*** Opening of The input ***
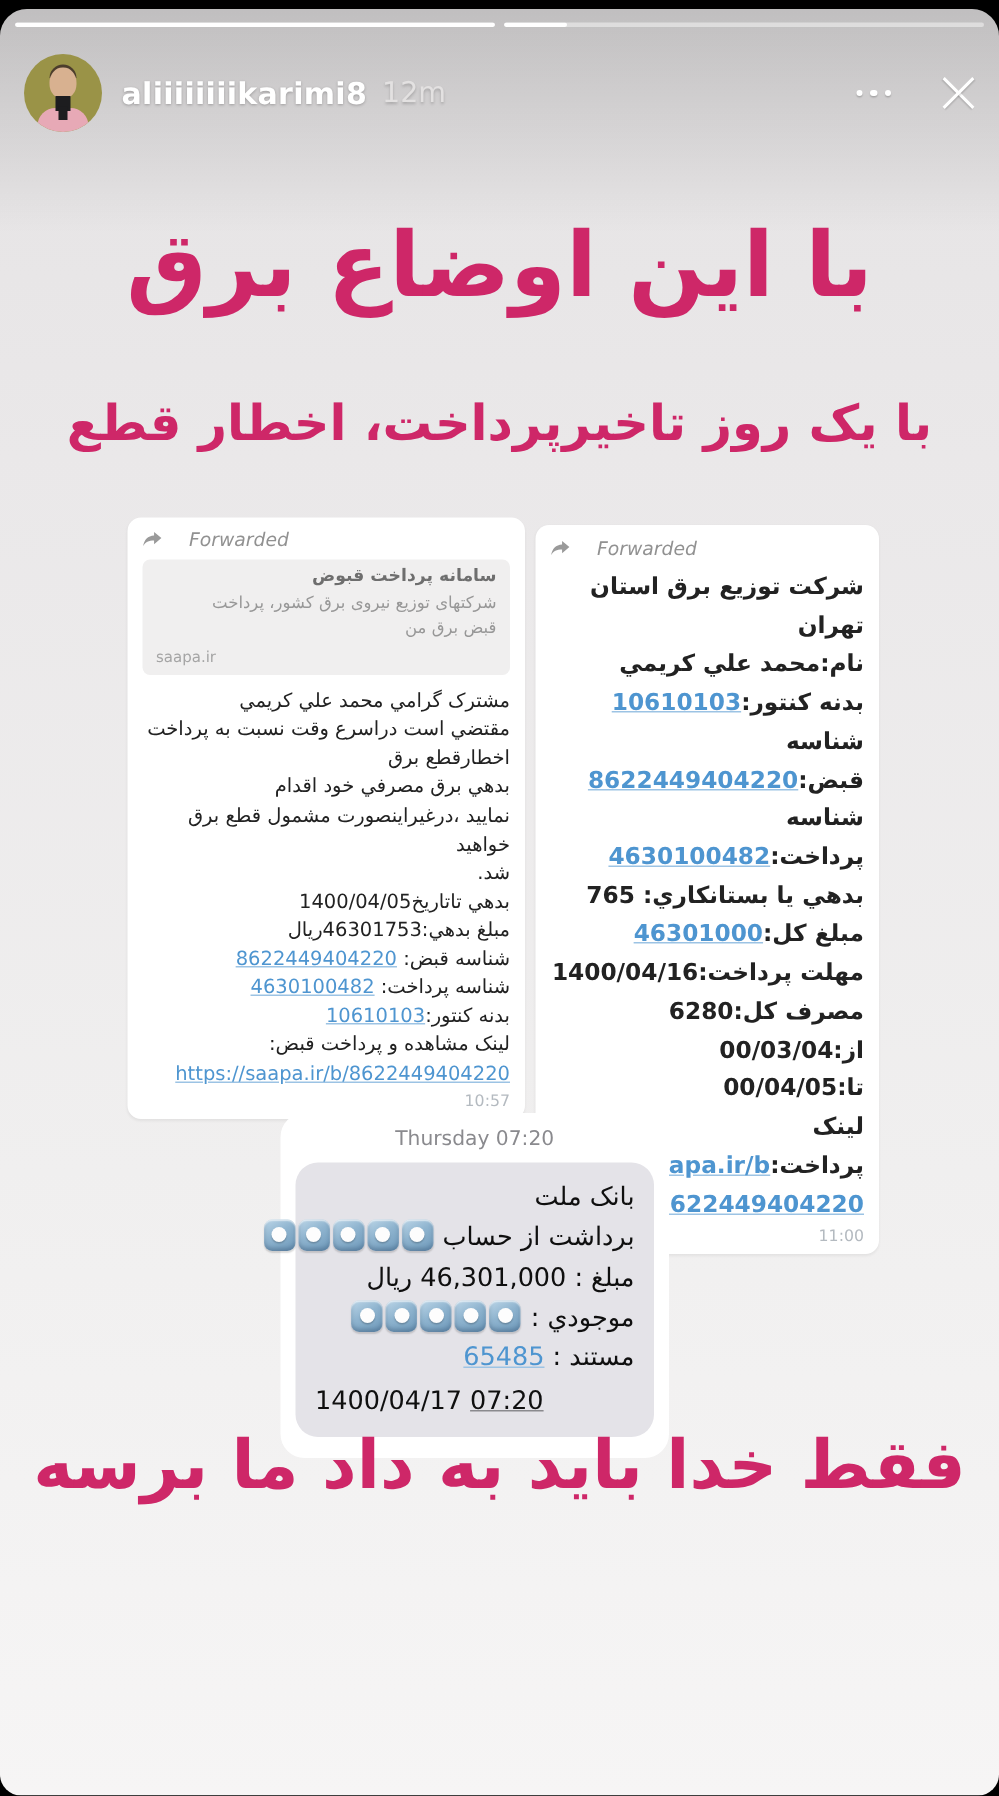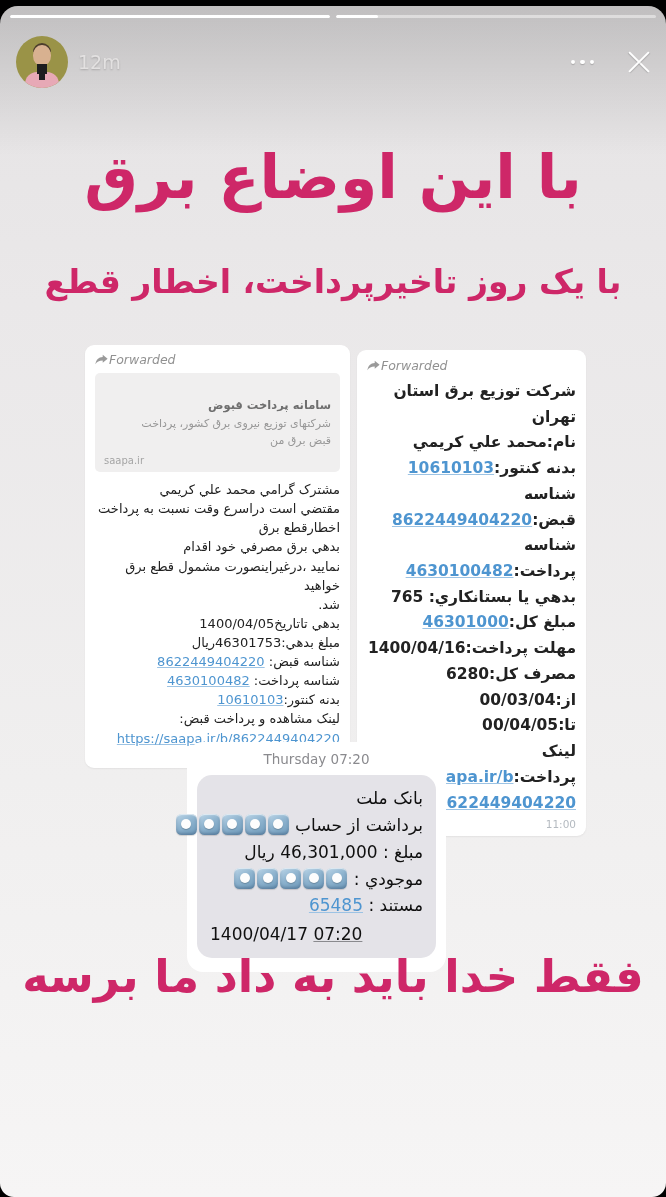--- a/index.html
+++ b/index.html
@@ -44,23 +44,23 @@
     font-size:60px; font-weight:800; color:#ce2768; letter-spacing:0; }
   .headline2 { position:absolute; top:256px; left:0; width:100%; text-align:center; direction:rtl;
     font-size:33px; font-weight:800; color:#ce2768; }
   .headline3 { position:absolute; top:944px; left:0; width:100%; text-align:center; direction:rtl;
     font-size:45px; font-weight:800; color:#ce2768; }
 
   
   .card { position:absolute; background:#fff; border-radius:9px; box-shadow:0 1px 2px rgba(0,0,0,.06); }
   .card-left  { left:85px;  top:339px; width:265px; padding:7px 10px 6px; }
   .card-right { left:357px; top:344px; width:229px; padding:8px 10px 6px; }
-  .fwd { display:flex; align-items:center; gap:1px; color:#919191; font-size:12.5px; font-style:italic; }
+  .fwd { display:flex; align-items:center; gap:18px; color:#919191; font-size:12.5px; font-style:italic; }
   .fwd svg { flex:0 0 auto; }
-  .quote { background:#f0efef; border-radius:5px; padding:25px 9px 6px; margin-top:6px; direction:rtl; }
+  .quote { background:#f0efef; border-radius:5px; padding:3px 9px 6px; margin-top:6px; direction:rtl; }
   .quote .q-title { font-size:11.5px; font-weight:bold; color:#6e6e6e; text-align:right; margin-bottom:3px; }
   .quote .q-line { font-size:11px; color:#979797; text-align:right; line-height:1.55; }
   .quote .q-src { font-size:10px; color:#a5a5a5; text-align:left; direction:ltr; margin-top:6px; }
   .body-l { direction:rtl; text-align:right; color:#222; font-size:13px; line-height:1.47; margin-top:8px; }
   .body-r { direction:rtl; text-align:right; color:#222; font-size:15.5px; line-height:1.66; margin-top:6px;font-weight:bold; }
   .lnk { color:#4e95d0; text-decoration:underline; text-decoration-color:#9cc3e4; cursor:pointer; }
   .tstamp { text-align:left; direction:ltr; color:#b4bac0; font-size:10.5px; margin-top:2px; transform:scaleX(1); }
   .tstamp-right { text-align:right; }
 
   
@@ -93,20 +93,21 @@
   </div>
 
   <div class="header">
     <div class="avatar">
       <div class="jacket"></div>
         <div class="hair"></div>
         <div class="head"></div>
         <div class="neck"></div>
         <div class="collar"></div>
     </div>
+    <div class="username">aliiiiiiiikarimi8</div>
     <div class="timeago">12m</div>
     <div class="hdr-spacer"></div>
     <div class="dots">
         <i></i>
         <i></i>
         <i></i>
       </div>
     <div class="close-x"></div>
   </div>
 

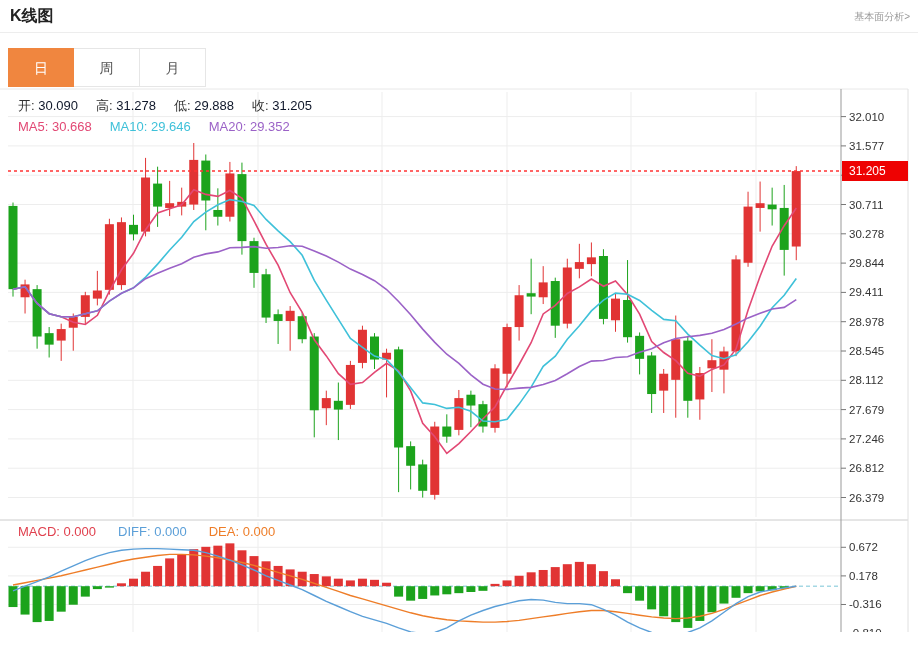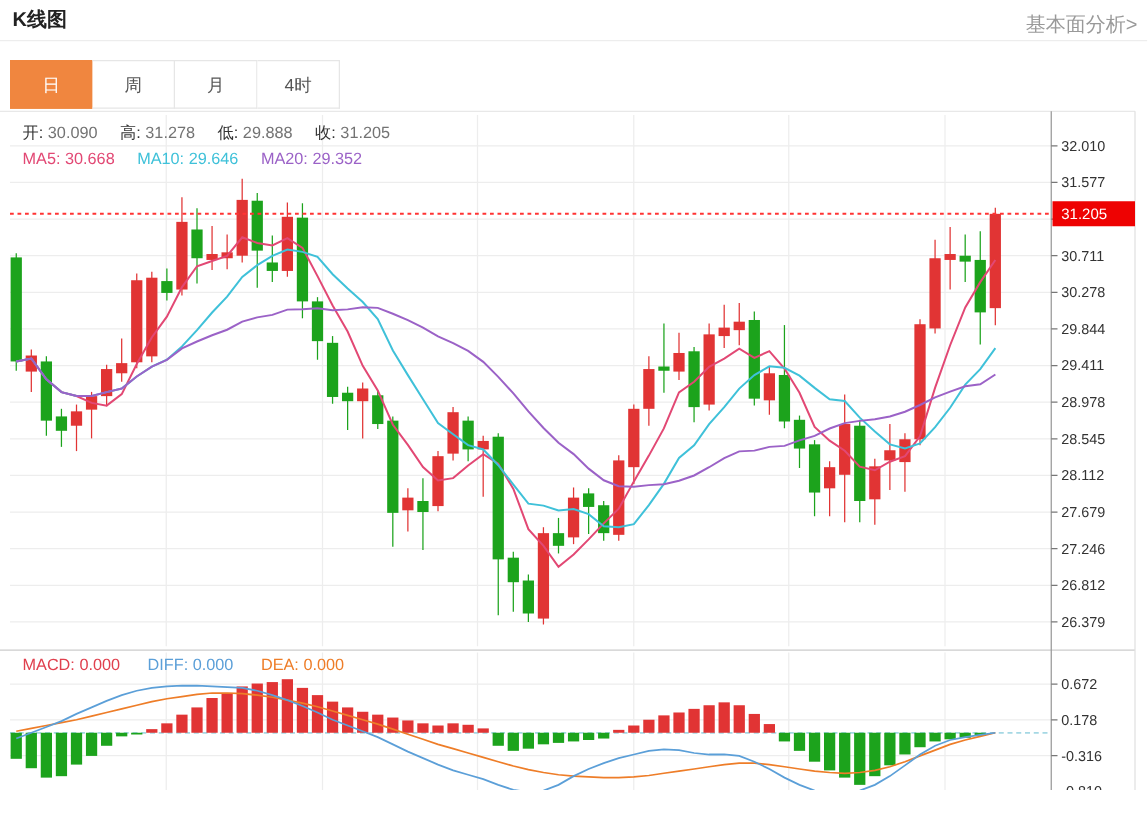--- a/index.html
+++ b/index.html
@@ -1,50 +1,49 @@
 <!DOCTYPE html>
 <html><head>
 <meta charset="utf-8">
 <style>
   html,body{margin:0;padding:0;background:#fff;}
   .page{position:relative;width:918px;height:632px;background:#fff;overflow:hidden;
         font-family:"Liberation Sans","DejaVu Sans",sans-serif;}
   .hdr-title{position:absolute;left:10px;top:6px;font-size:16px;font-weight:bold;color:#222;}
-  .hdr-link{position:absolute;right:8px;top:10px;font-size:16px;color:#999;text-decoration:none;cursor:pointer;}
+  .hdr-link{position:absolute;right:8px;top:10px;font-size:10px;color:#999;text-decoration:none;cursor:pointer;}
   .hdr-divider{position:absolute;left:0;top:32px;width:918px;height:1px;background:#ededed;}
   .tabs{position:absolute;left:8px;top:48px;display:flex;}
   .tab{width:66px;height:39px;line-height:39px;text-align:center;font-size:14px;color:#555;
        background:#fff;border:1px solid #e6e6e6;border-left:none;box-sizing:border-box;cursor:pointer;}
   .tab:first-child{border-left:1px solid #e6e6e6;}
   .tab.wide{width:71px;}
   .tab.active{background:#f0863f;border-color:#f0863f;color:#fff;}
   .info-bar{position:absolute;left:18px;top:95px;font-size:13px;z-index:3;white-space:nowrap;}
   .info-bar .row{height:21px;line-height:21px;}
   .info-item{margin-right:18px;}
   .info-item .lbl{color:#333;}
-  .info-item .val{color:#737373;}
+  .info-item .val{color:#0f172a;}
   .macd-legend{position:absolute;left:18px;top:524px;font-size:13px;z-index:3;white-space:nowrap;}
   .macd-legend .info-item{margin-right:22px;text-align:right;}
   .price-tag{position:absolute;left:842px;top:161px;width:66px;height:20px;background:#ee0202;
              color:#fff;font-size:12px;line-height:20px;padding-left:7px;box-sizing:border-box;z-index:4;}
   svg{position:absolute;left:0;top:0;z-index:1;}
 </style>
 </head>
 <body>
 
 <div class="page">
   <div class="hdr-title">K线图</div>
   <a class="hdr-link">基本面分析&gt;</a>
   <div class="hdr-divider"></div>
 
   <div class="tabs" id="tabs">
       <div class="tab active">日</div>
       <div class="tab">周</div>
       <div class="tab">月</div>
-      <div class="tab">4时</div>
     </div>
 
   <svg id="chart-svg" width="918" height="652">
       <line x1="8" y1="116.6" x2="841" y2="116.6" stroke="#ededed" stroke-width="1"></line>
       <line x1="8" y1="145.9" x2="841" y2="145.9" stroke="#ededed" stroke-width="1"></line>
       <line x1="8" y1="175.2" x2="841" y2="175.2" stroke="#ededed" stroke-width="1"></line>
       <line x1="8" y1="204.5" x2="841" y2="204.5" stroke="#ededed" stroke-width="1"></line>
       <line x1="8" y1="233.8" x2="841" y2="233.8" stroke="#ededed" stroke-width="1"></line>
       <line x1="8" y1="263.1" x2="841" y2="263.1" stroke="#ededed" stroke-width="1"></line>
       <line x1="8" y1="292.4" x2="841" y2="292.4" stroke="#ededed" stroke-width="1"></line>

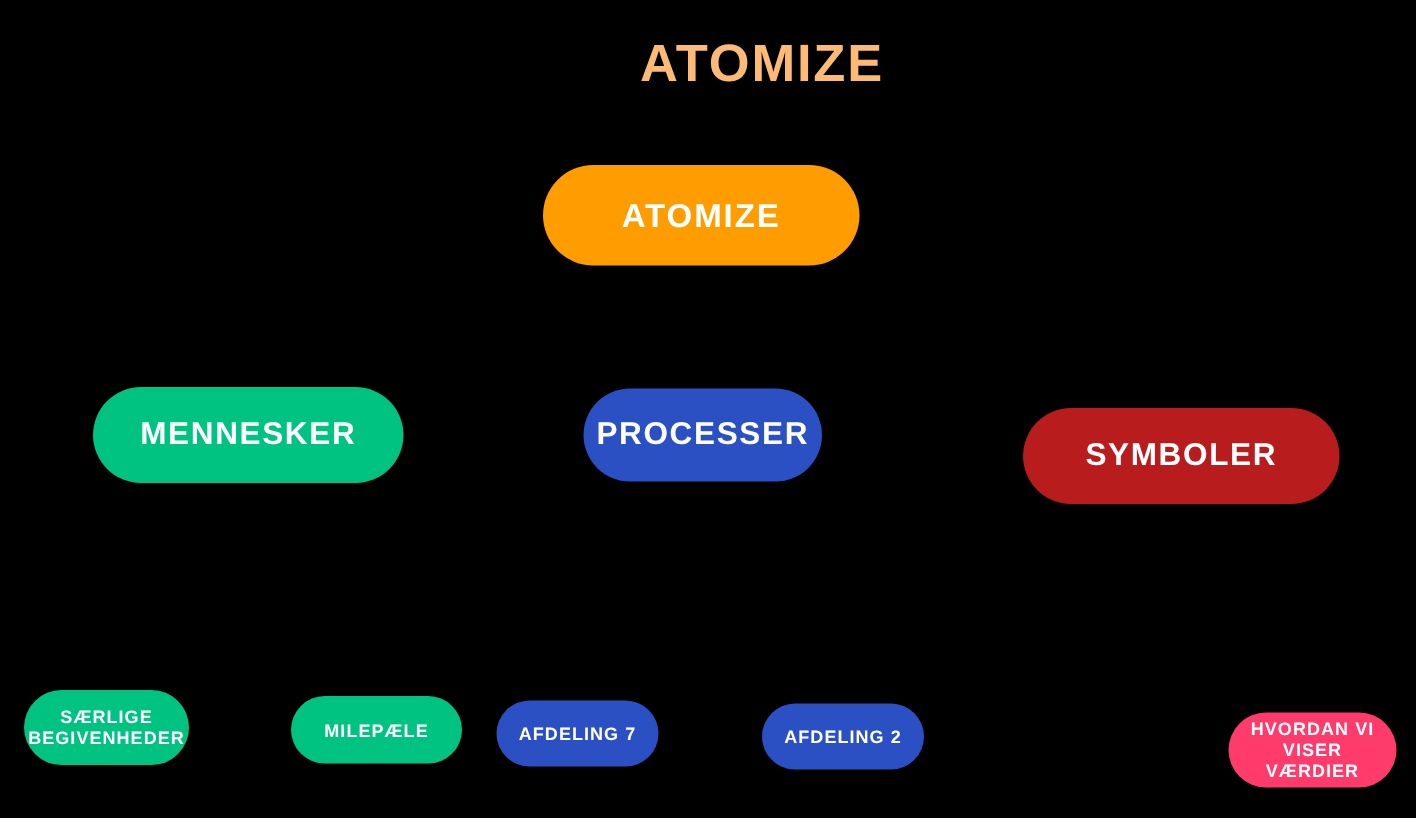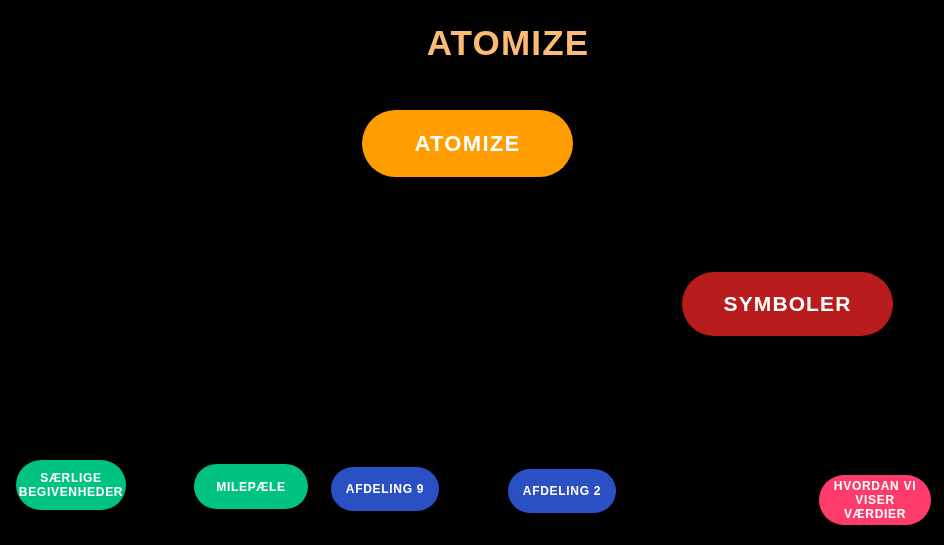--- a/index.html
+++ b/index.html
@@ -78,23 +78,25 @@
 </style>
 </head>
 <body style="background: rgb(0, 0, 0);">
 
 <div id="canvas" style="background: rgb(0, 0, 0);">
 
   <div class="diagram-title" style="color: #fdba74; padding-left: 36px;">ATOMIZE</div>
 
   <div class="pill tier-top" id="node-top" style="left: 362px; top: 110px; width: 211px; height: 67px; background: rgb(255, 157, 0); color: rgb(255, 255, 255);">ATOMIZE</div>
 
+  <div class="pill tier-main" id="node-main-0" style="left: 62px; top: 258px; width: 207px; height: 64px; background: rgb(0, 194, 129); color: rgb(255, 255, 255);">MENNESKER</div>
+  <div class="pill tier-main" id="node-main-1" style="left: 389px; top: 259px; width: 159px; height: 62px; background: rgb(43, 80, 196); color: rgb(255, 255, 255);">PROCESSER</div>
   <div class="pill tier-main" id="node-main-2" style="left: 682px; top: 272px; width: 211px; height: 64px; background: #b91c1c; color: rgb(255, 255, 255);">SYMBOLER</div>
 
   <div class="pill tier-leaf" id="node-leaf-0" style="left: 16px; top: 460px; width: 110px; height: 50px; background: rgb(0, 194, 129); color: rgb(255, 255, 255);">SÆRLIGE
 BEGIVENHEDER</div>
   <div class="pill tier-leaf" id="node-leaf-1" style="left: 194px; top: 464px; width: 114px; height: 45px; background: rgb(0, 194, 129); color: rgb(255, 255, 255);">MILEPÆLE</div>
-  <div class="pill tier-leaf" id="node-leaf-2" style="left: 331px; top: 467px; width: 108px; height: 44px; background: rgb(43, 80, 196); color: rgb(255, 255, 255);">AFDELING 9</div>
+  <div class="pill tier-leaf" id="node-leaf-2" style="left: 331px; top: 467px; width: 108px; height: 44px; background: rgb(43, 80, 196); color: rgb(255, 255, 255);">AFDELING 7</div>
   <div class="pill tier-leaf" id="node-leaf-3" style="left: 508px; top: 469px; width: 108px; height: 44px; background: rgb(43, 80, 196); color: rgb(255, 255, 255);">AFDELING 2</div>
   <div class="pill tier-leaf" id="node-leaf-5" style="left: 819px; top: 475px; width: 112px; height: 50px; background: rgb(255, 59, 107); color: rgb(255, 255, 255);">HVORDAN VI
 VISER VÆRDIER</div>
 
 </div>
 
 </body></html>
*** Close of The input ***
**To do:** Within the entries above, find the string "weight" and return each line that holds it.

**Solution:**
     font-size:60px; font-weight:800; color:#ce2768; letter-spacing:0; }
     font-size:33px; font-weight:800; color:#ce2768; }
     font-size:45px; font-weight:800; color:#ce2768; }
   .quote .q-title { font-size:11.5px; font-weight:bold; color:#6e6e6e; text-align:right; margin-bottom:3px; }
   .body-r { direction:rtl; text-align:right; color:#222; font-size:15.5px; line-height:1.66; margin-top:6px;font-weight:bold; }
   .hdr-title{position:absolute;left:10px;top:6px;font-size:16px;font-weight:bold;color:#222;}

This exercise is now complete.